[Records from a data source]
::::::::
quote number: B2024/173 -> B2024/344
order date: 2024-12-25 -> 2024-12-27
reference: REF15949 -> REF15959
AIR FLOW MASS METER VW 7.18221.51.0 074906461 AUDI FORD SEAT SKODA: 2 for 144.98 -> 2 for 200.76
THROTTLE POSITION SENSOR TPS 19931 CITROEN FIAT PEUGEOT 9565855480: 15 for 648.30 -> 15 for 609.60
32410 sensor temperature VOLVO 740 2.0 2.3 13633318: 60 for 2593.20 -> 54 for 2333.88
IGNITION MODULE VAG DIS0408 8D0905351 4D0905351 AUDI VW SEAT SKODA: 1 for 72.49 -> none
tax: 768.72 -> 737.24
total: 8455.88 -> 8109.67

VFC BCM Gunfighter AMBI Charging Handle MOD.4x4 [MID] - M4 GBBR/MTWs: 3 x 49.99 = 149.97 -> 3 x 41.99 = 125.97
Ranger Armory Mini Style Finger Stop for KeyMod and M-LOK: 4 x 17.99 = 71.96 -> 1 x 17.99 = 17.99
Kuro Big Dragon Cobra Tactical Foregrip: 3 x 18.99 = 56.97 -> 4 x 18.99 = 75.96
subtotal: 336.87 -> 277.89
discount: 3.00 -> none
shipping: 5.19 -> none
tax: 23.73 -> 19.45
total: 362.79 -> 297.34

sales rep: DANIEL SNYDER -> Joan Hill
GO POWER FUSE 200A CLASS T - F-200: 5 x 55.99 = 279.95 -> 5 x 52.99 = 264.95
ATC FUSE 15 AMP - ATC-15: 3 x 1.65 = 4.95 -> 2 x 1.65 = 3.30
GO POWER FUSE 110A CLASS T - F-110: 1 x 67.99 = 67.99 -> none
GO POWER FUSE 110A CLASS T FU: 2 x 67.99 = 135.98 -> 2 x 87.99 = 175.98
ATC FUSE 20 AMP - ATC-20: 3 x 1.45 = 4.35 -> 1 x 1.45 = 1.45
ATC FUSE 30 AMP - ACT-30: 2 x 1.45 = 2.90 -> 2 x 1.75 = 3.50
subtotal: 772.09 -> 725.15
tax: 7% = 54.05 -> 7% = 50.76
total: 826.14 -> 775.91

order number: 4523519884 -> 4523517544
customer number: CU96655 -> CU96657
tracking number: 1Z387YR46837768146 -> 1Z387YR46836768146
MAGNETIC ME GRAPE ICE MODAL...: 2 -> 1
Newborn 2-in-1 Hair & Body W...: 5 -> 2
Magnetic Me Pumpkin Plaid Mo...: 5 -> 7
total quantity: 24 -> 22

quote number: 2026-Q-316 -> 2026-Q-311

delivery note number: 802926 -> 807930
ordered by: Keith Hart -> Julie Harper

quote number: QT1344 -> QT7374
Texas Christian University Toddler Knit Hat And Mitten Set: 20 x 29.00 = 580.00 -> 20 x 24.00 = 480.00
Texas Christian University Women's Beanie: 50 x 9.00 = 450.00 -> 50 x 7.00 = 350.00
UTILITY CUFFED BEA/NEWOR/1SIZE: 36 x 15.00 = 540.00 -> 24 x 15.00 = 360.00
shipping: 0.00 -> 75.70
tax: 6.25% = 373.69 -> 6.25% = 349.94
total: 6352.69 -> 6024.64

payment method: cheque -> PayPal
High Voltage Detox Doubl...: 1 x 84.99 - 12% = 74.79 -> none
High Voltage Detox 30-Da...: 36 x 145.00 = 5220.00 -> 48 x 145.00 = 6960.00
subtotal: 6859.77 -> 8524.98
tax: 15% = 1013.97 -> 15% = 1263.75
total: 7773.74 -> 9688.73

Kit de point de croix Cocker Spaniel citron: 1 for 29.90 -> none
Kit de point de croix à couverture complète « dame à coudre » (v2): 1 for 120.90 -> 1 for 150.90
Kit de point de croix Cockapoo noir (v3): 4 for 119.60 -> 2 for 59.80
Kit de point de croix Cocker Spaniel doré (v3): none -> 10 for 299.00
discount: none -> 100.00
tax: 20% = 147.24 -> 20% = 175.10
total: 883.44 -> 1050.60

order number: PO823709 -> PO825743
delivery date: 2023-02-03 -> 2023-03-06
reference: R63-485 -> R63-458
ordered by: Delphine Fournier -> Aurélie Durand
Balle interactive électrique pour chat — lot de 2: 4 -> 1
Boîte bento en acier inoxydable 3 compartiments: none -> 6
::::::::
■ Required action:
For each record above, give it again without a single change.

■ Output of the task:
quote number: B2024/173 -> B2024/344
order date: 2024-12-25 -> 2024-12-27
reference: REF15949 -> REF15959
AIR FLOW MASS METER VW 7.18221.51.0 074906461 AUDI FORD SEAT SKODA: 2 for 144.98 -> 2 for 200.76
THROTTLE POSITION SENSOR TPS 19931 CITROEN FIAT PEUGEOT 9565855480: 15 for 648.30 -> 15 for 609.60
32410 sensor temperature VOLVO 740 2.0 2.3 13633318: 60 for 2593.20 -> 54 for 2333.88
IGNITION MODULE VAG DIS0408 8D0905351 4D0905351 AUDI VW SEAT SKODA: 1 for 72.49 -> none
tax: 768.72 -> 737.24
total: 8455.88 -> 8109.67

VFC BCM Gunfighter AMBI Charging Handle MOD.4x4 [MID] - M4 GBBR/MTWs: 3 x 49.99 = 149.97 -> 3 x 41.99 = 125.97
Ranger Armory Mini Style Finger Stop for KeyMod and M-LOK: 4 x 17.99 = 71.96 -> 1 x 17.99 = 17.99
Kuro Big Dragon Cobra Tactical Foregrip: 3 x 18.99 = 56.97 -> 4 x 18.99 = 75.96
subtotal: 336.87 -> 277.89
discount: 3.00 -> none
shipping: 5.19 -> none
tax: 23.73 -> 19.45
total: 362.79 -> 297.34

sales rep: DANIEL SNYDER -> Joan Hill
GO POWER FUSE 200A CLASS T - F-200: 5 x 55.99 = 279.95 -> 5 x 52.99 = 264.95
ATC FUSE 15 AMP - ATC-15: 3 x 1.65 = 4.95 -> 2 x 1.65 = 3.30
GO POWER FUSE 110A CLASS T - F-110: 1 x 67.99 = 67.99 -> none
GO POWER FUSE 110A CLASS T FU: 2 x 67.99 = 135.98 -> 2 x 87.99 = 175.98
ATC FUSE 20 AMP - ATC-20: 3 x 1.45 = 4.35 -> 1 x 1.45 = 1.45
ATC FUSE 30 AMP - ACT-30: 2 x 1.45 = 2.90 -> 2 x 1.75 = 3.50
subtotal: 772.09 -> 725.15
tax: 7% = 54.05 -> 7% = 50.76
total: 826.14 -> 775.91

order number: 4523519884 -> 4523517544
customer number: CU96655 -> CU96657
tracking number: 1Z387YR46837768146 -> 1Z387YR46836768146
MAGNETIC ME GRAPE ICE MODAL...: 2 -> 1
Newborn 2-in-1 Hair & Body W...: 5 -> 2
Magnetic Me Pumpkin Plaid Mo...: 5 -> 7
total quantity: 24 -> 22

quote number: 2026-Q-316 -> 2026-Q-311

delivery note number: 802926 -> 807930
ordered by: Keith Hart -> Julie Harper

quote number: QT1344 -> QT7374
Texas Christian University Toddler Knit Hat And Mitten Set: 20 x 29.00 = 580.00 -> 20 x 24.00 = 480.00
Texas Christian University Women's Beanie: 50 x 9.00 = 450.00 -> 50 x 7.00 = 350.00
UTILITY CUFFED BEA/NEWOR/1SIZE: 36 x 15.00 = 540.00 -> 24 x 15.00 = 360.00
shipping: 0.00 -> 75.70
tax: 6.25% = 373.69 -> 6.25% = 349.94
total: 6352.69 -> 6024.64

payment method: cheque -> PayPal
High Voltage Detox Doubl...: 1 x 84.99 - 12% = 74.79 -> none
High Voltage Detox 30-Da...: 36 x 145.00 = 5220.00 -> 48 x 145.00 = 6960.00
subtotal: 6859.77 -> 8524.98
tax: 15% = 1013.97 -> 15% = 1263.75
total: 7773.74 -> 9688.73

Kit de point de croix Cocker Spaniel citron: 1 for 29.90 -> none
Kit de point de croix à couverture complète « dame à coudre » (v2): 1 for 120.90 -> 1 for 150.90
Kit de point de croix Cockapoo noir (v3): 4 for 119.60 -> 2 for 59.80
Kit de point de croix Cocker Spaniel doré (v3): none -> 10 for 299.00
discount: none -> 100.00
tax: 20% = 147.24 -> 20% = 175.10
total: 883.44 -> 1050.60

order number: PO823709 -> PO825743
delivery date: 2023-02-03 -> 2023-03-06
reference: R63-485 -> R63-458
ordered by: Delphine Fournier -> Aurélie Durand
Balle interactive électrique pour chat — lot de 2: 4 -> 1
Boîte bento en acier inoxydable 3 compartiments: none -> 6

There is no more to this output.